Campaign Action
Reyna Montoya, a Deferred Action for Childhood Arrivals (DACA) recipient and immigrant rights leader from Arizona, has been named to Forbes’ 30 Under 30 list. Montoya came to the U.S. when she was just 13. With the help of DACA, Montoya graduated from Arizona State University with a degree in political science, and Grand Canyon University with a masters in education. Today, she works with Aliento, an organization that advocates for a younger generation of undocumented immigrant youth:
Montoya was honored in the "social entrepreneurs" category of people who are "leveraging business smarts to save the world."
She's in good company: Nobel Peace Prize winner Malala Yousafzai won in that category in 2016.

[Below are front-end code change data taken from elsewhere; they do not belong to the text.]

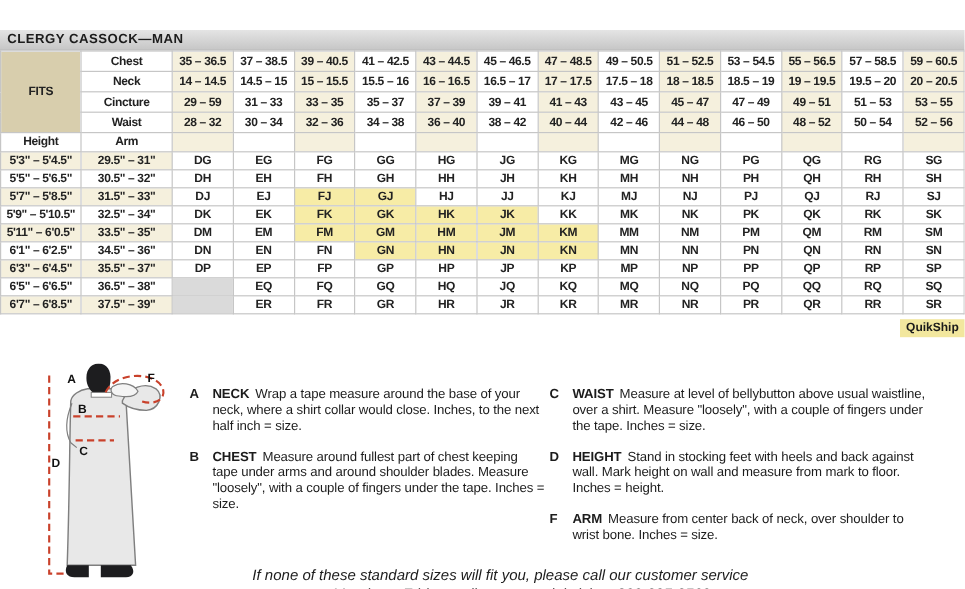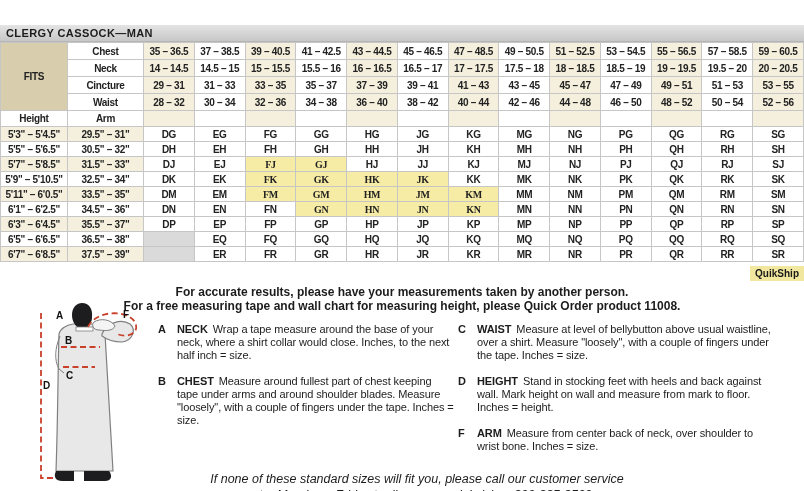"29 – 31" td.range { text: 31 -> 59 }
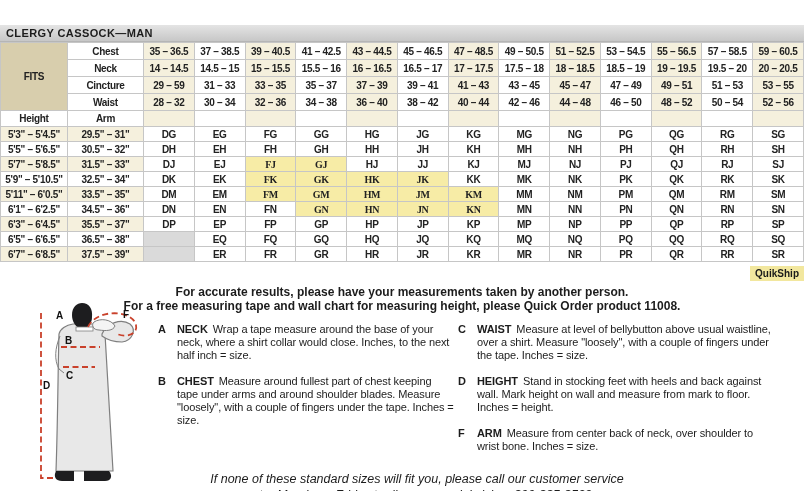"FJ" td.hl { font-family: Liberation Serif, serif -> none }
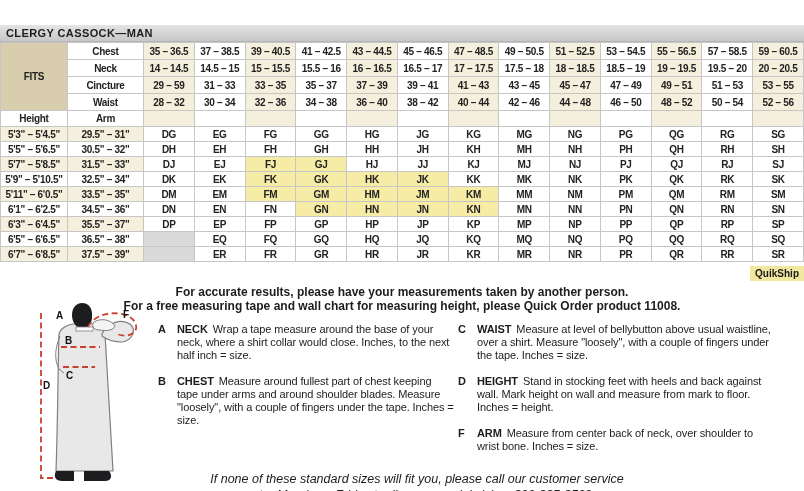"For accurate results, please have" div.notes { html: <div> <div>For accurate results, please have your measurements taken by another person.</div> <div>For a free measuring tape and wall chart for measuring height, please Quick Order product 11008.</div> </div> -> none }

Among all of this, Montoya is worried about her future: Her DACA status expires next October.
"We are living in a very critical moment where people like me who are DACA recipients can be deported. Right now Congress has a choice whether to provide opportunity and a solution forward or deport people like me to countries where I don’t feel confident I would be able to thrive."
According to the Arizona Republic, “through Aliento, she works with children and teens who have been affected by deportation, teaching them to express themselves through art and to engage with political leaders.”
Montoya says she hope’s her Forbes honor “serves as an inspiration for other people to know that even if the past might be really hard, there are possibilities.” This message is more important than ever, as 800,000 lives hang in the balance. If Congress does not act soon on a clean DREAM Act, every single day 1,400 DACA recipients, like Montoya, stand to lose their work permits, protection from deportation, and be torn from the only country they’ve ever known as home.
"No matter what society and our current president says about us,” Montoya said, “at the end of the day, we are in charge, we have agency, we are resilient people who continue not only to fight but to innovate."